- Opening Delimiter -

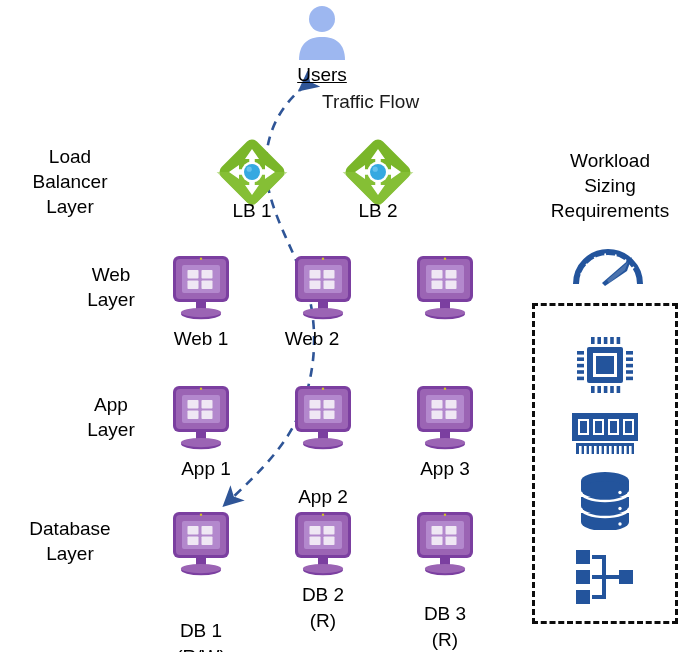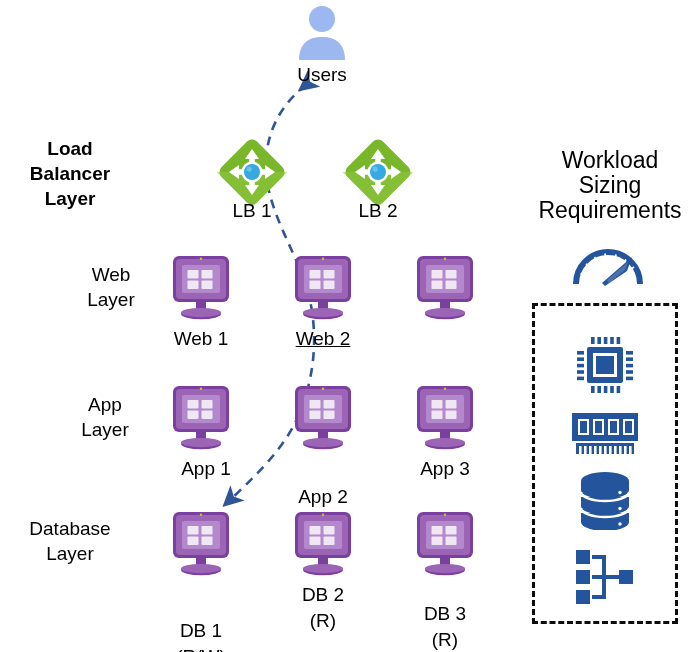"Users" div.node-label { text-decoration: none -> underline }
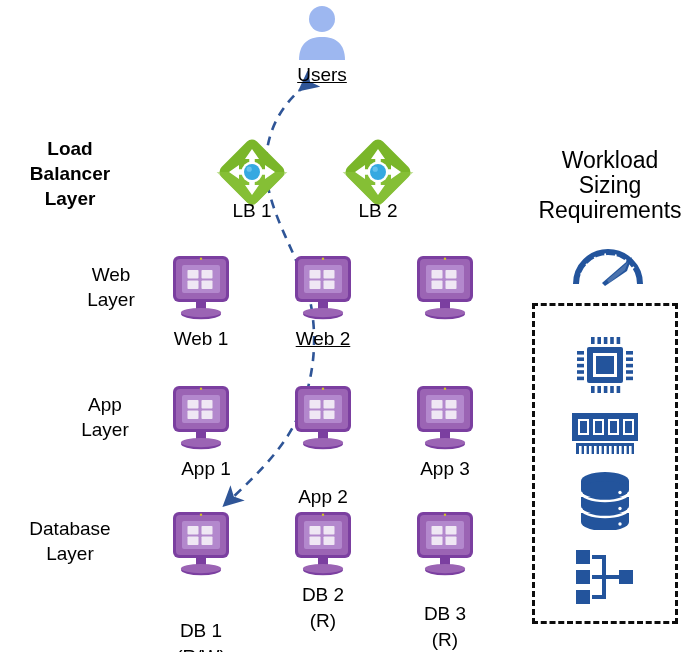"Traffic Flow" div.plain-label { html: none -> <div>Traffic Flow</div> }
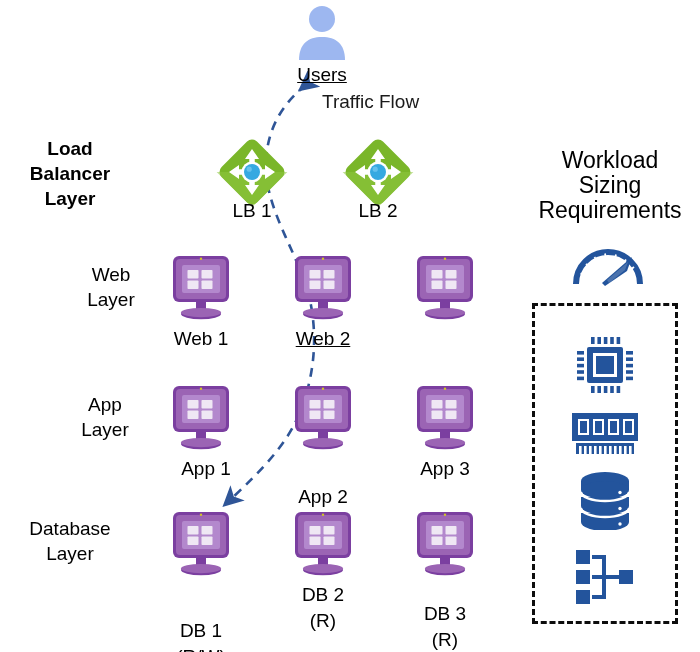"Load" div.layer-label { font-weight: bold -> none; top: 136px -> 144px }
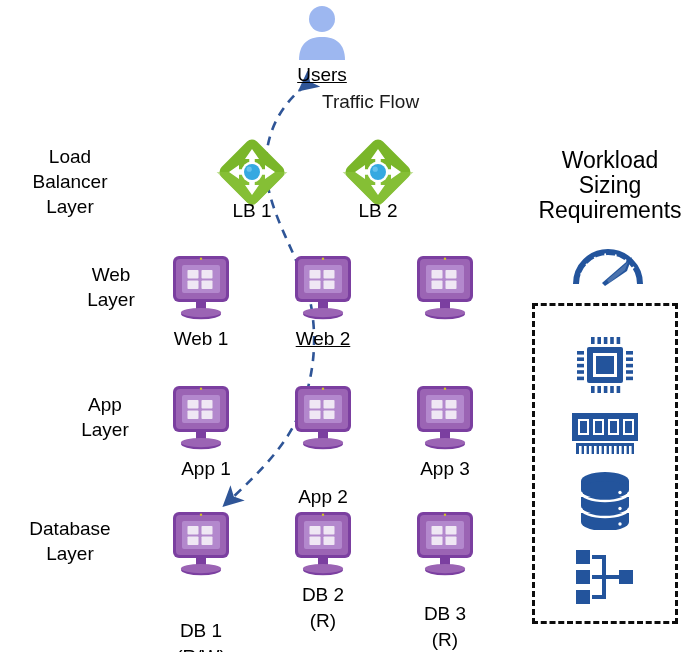"Workload" .panel-title { font-size: 23px -> 19px }
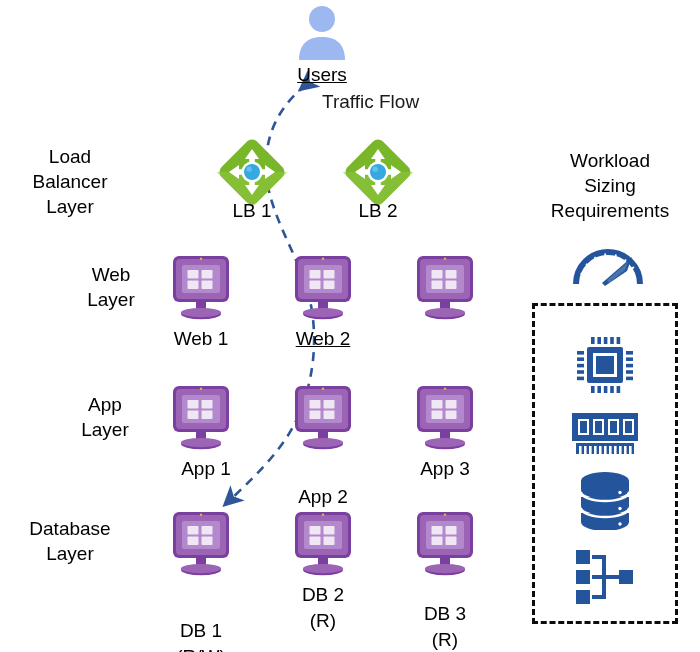"Web 2" div.node-label { left: 273px -> 262px; text-decoration: underline -> none }
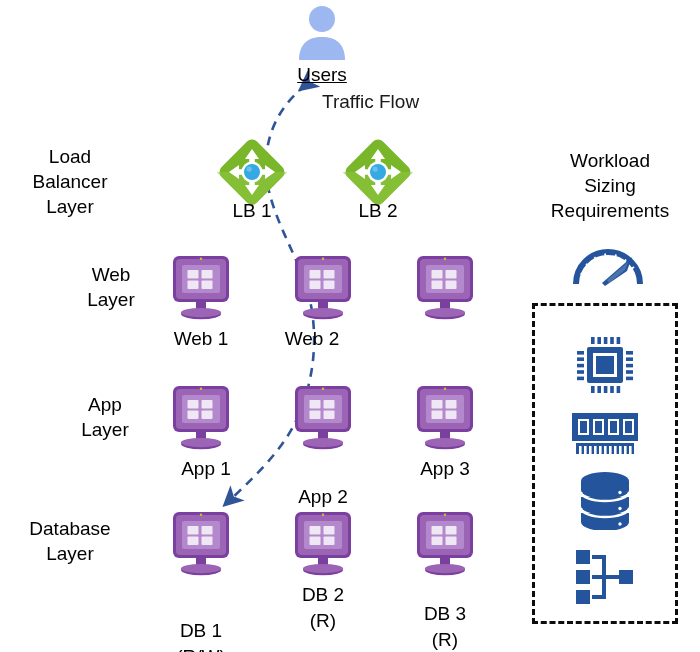"App" div.layer-label { left: 11px -> 17px }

- Closing Delimiter -

Task ::
Would you repeat the material exactly, keeping out any pictures?

Finished task ::
"Users" div.node-label { text-decoration: none -> underline }
"Traffic Flow" div.plain-label { html: none -> <div>Traffic Flow</div> }
"Load" div.layer-label { font-weight: bold -> none; top: 136px -> 144px }
"Workload" .panel-title { font-size: 23px -> 19px }
"Web 2" div.node-label { left: 273px -> 262px; text-decoration: underline -> none }
"App" div.layer-label { left: 11px -> 17px }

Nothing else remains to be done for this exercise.